“Beati voi, poveri, perché vostro è il regno dei cieli” Lc6,20

Una cosa é certa del Regno di Dio: si rovesceranno le sorti di questo mondo. Se il futuro può essere visto come una sorta di magra consolazione per i più bisognosi, gli emarginati di sempre, dovrebbero però far riflettere coloro che invece non solo possiedono ricchezze, ma ne fanno dipendere addirittura la propria esistenza. Un brano del Vangelo non dovrebbe mai essere letto senza tenere presente l’intero Vangelo. I ricchi, e dunque chi fa della ricchezza la propria ragione di vita, facendone un uso improprio e sfrenato, abusando anche del potere che questa inevitabilmente conferisce, non fanno certamente bella figura nei Vangeli.
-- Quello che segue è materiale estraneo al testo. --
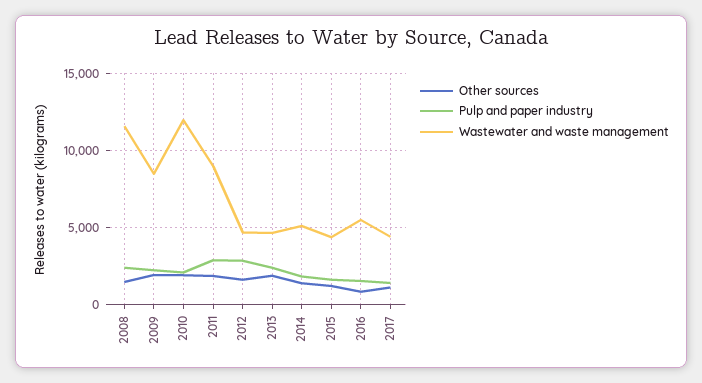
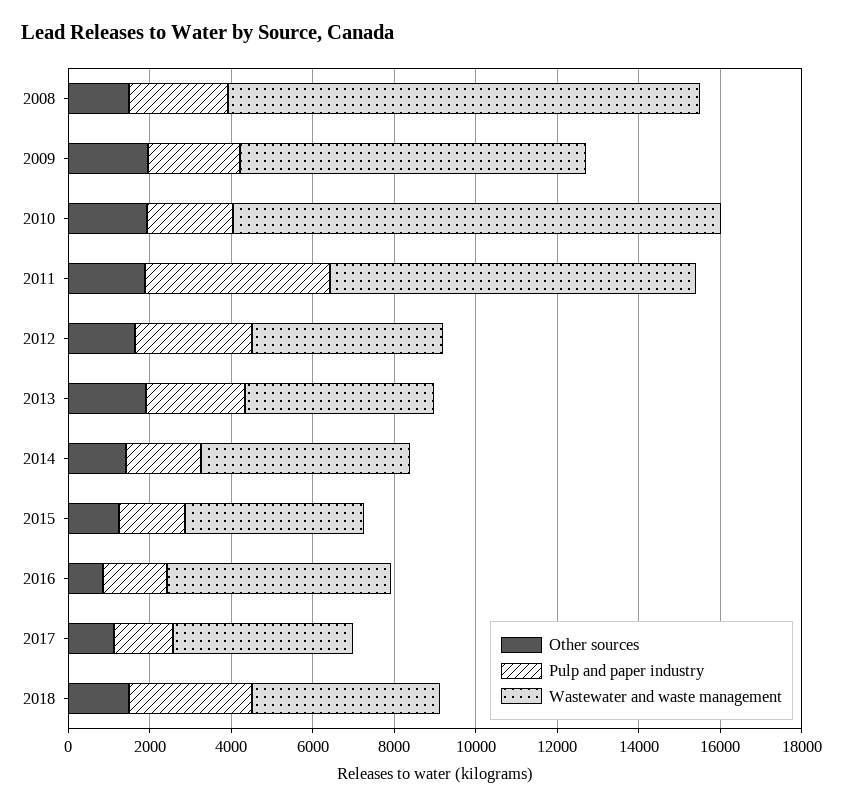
Pulp and paper industry, 2011: 3000 -> 4500
Other sources, 2018: none -> 1500
Pulp and paper industry, 2018: none -> 3000
Wastewater and waste management, 2018: none -> 4500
Se non dovesse bastare quel “Guai a voi ricchi“, almeno la parabola del ricco epulone (Lc16,19-31), o dell’uomo che costruisce granai immensi per se, dovrebbe riportarci sulla giusta strada. Non si tratta di fare rivoluzioni. No! E’ in gioco qualcosa di più grande: la felicità stessa dell’uomo. Ce lo ricorda la tristezza del giovane ricco (Lc18,18-23). Non è in discussione la ricchezza in se, ma l’uso sfrenato, smodato e irresponsabile che se fa. Un uso che solo in apparenza rende felici, perché di fatto, non riesce a riempire il cuore. La pubblicità di una certa carta di credito, in fondo dice una grande verità: certe cose non si possono comprare. Una di queste é la felicità. Solo la condivisione e la solidarietà aprono il cuore dell’uomo alla gioia (Lc16,9-13). Perché in fondo é proprio vero: c’é più gioia nel dare che nel ricevere.